### DATA PROVIDED
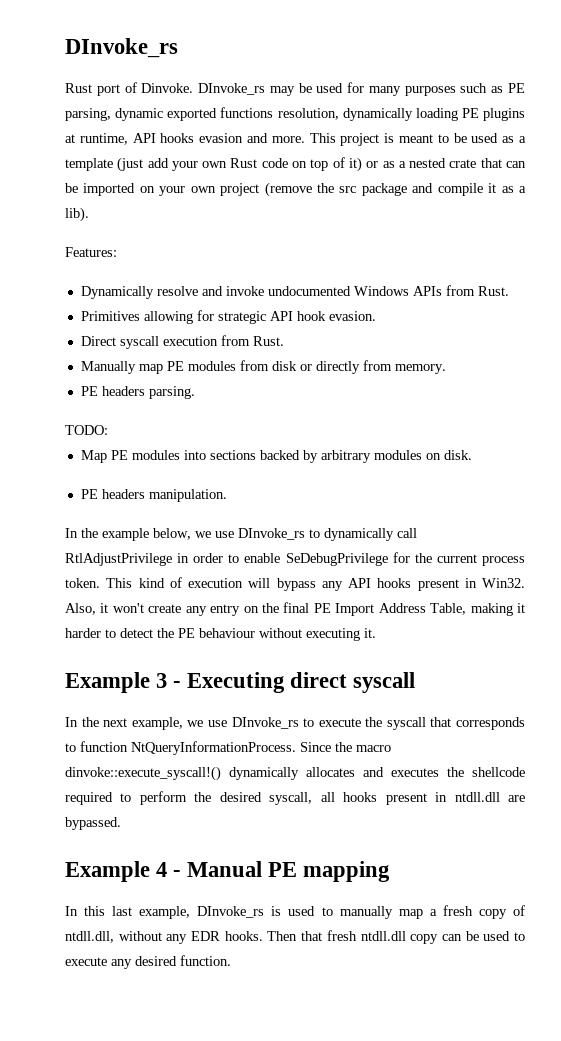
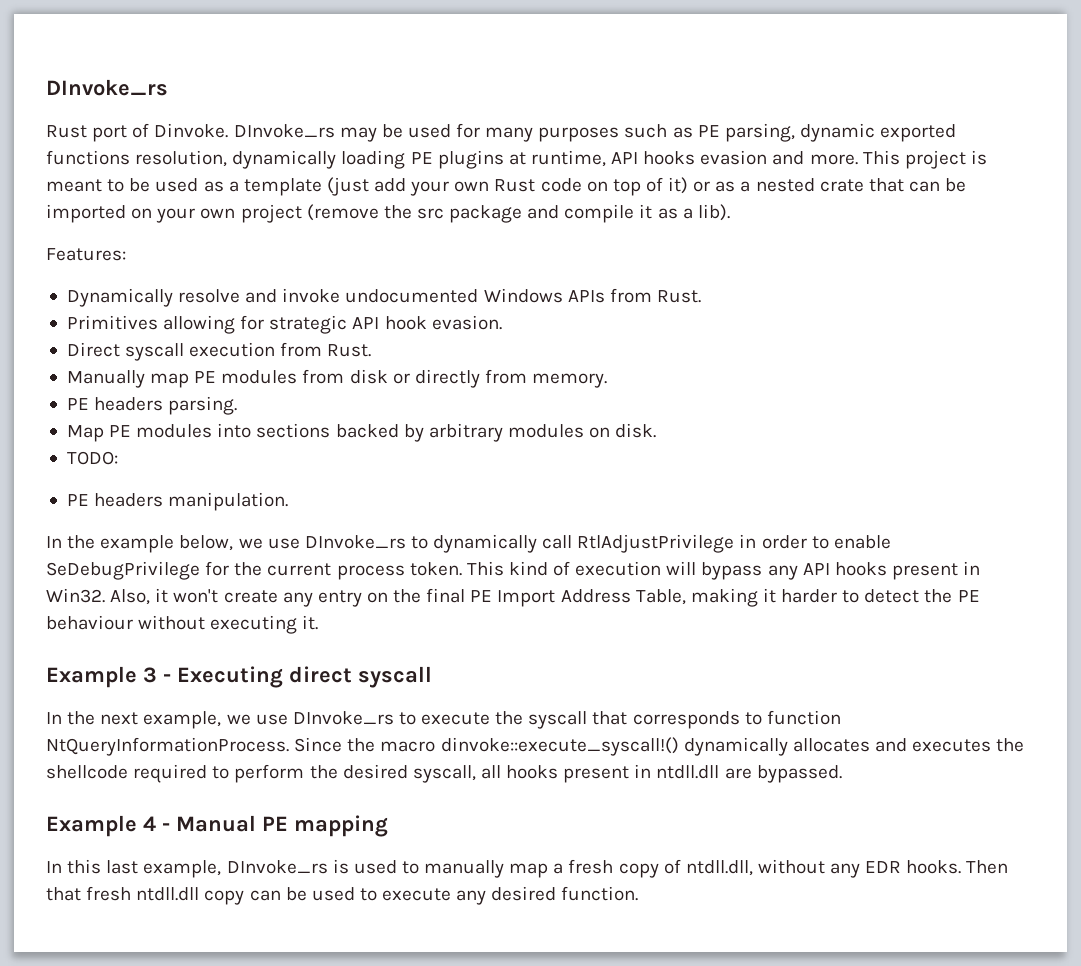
[65,425,108,435] // TODO: -> (238, 405) none
(472, 455) none -> [66,451,118,465] // TODO:

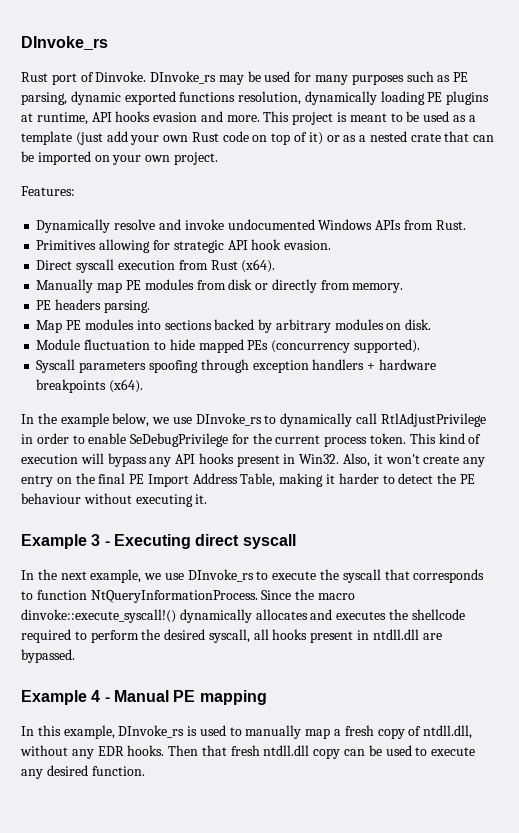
[240,204,730,223] project (remove the src package and compile it as a lib). -> [173,152,218,165] project.
[327,344,372,357] Rust. -> [210,259,276,273] Rust (x64).
[66,451,118,465] [66,492,289,511] TODO: // PE headers manipulation. -> [36,339,420,353] [36,359,436,373] [36,379,144,393] Module fluctuation to hide mapped PEs (concurrency supported). // Syscall parameters spoofing through exception handlers + hardware breakpoints (x64).
[106,860,139,874] last -> (61, 730) none

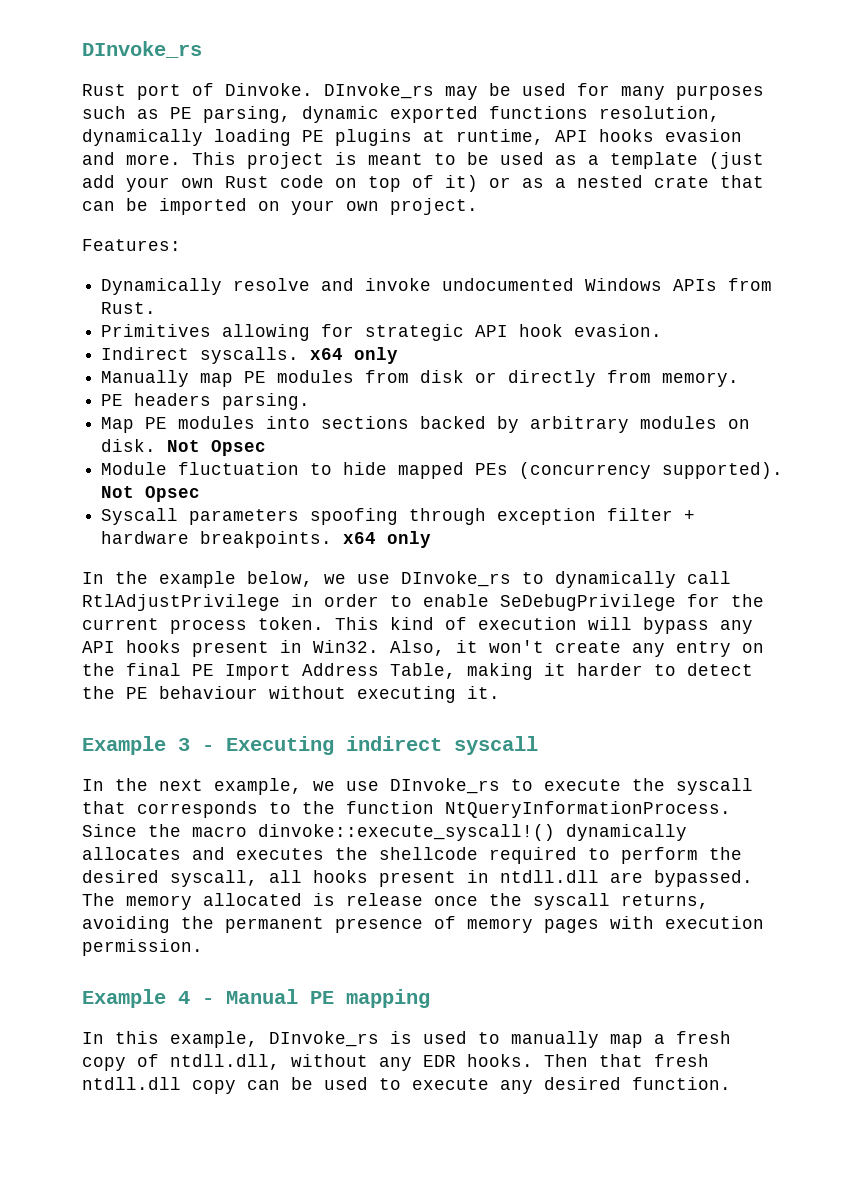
[36,259,276,273] Direct syscall execution from Rust (x64). -> [101,347,399,364] Indirect syscalls. x64 only
(432, 324) none -> [167,440,267,456] Not Opsec
(420, 346) none -> [101,486,201,502] Not Opsec
[312,359,365,370] handlers -> [607,508,674,521] filter
[36,379,144,393] breakpoints (x64). -> [200,531,432,548] breakpoints. x64 only
[195,534,240,546] direct -> [346,736,442,751] indirect
(33, 595) none -> [302,801,335,814] the
(75, 656) none -> [82,893,709,910] [82,916,764,933] [82,939,203,956] The memory allocated is release once the syscall returns, avoiding the permanent presence of memory pages with execution permission.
######
▶ _BRIEF_
Where a line of the records holds the word "TODO", copy that line.

▶ _ANSWER TO THE PROBLEM_
[65,425,108,435] // TODO: -> (238, 405) none
(472, 455) none -> [66,451,118,465] // TODO:
[66,451,118,465] [66,492,289,511] TODO: // PE headers manipulation. -> [36,339,420,353] [36,359,436,373] [36,379,144,393] Module fluctuation to hide mapped PEs (concurrency supported). // Syscall parameters spoofing through exception handlers + hardware breakpoints (x64).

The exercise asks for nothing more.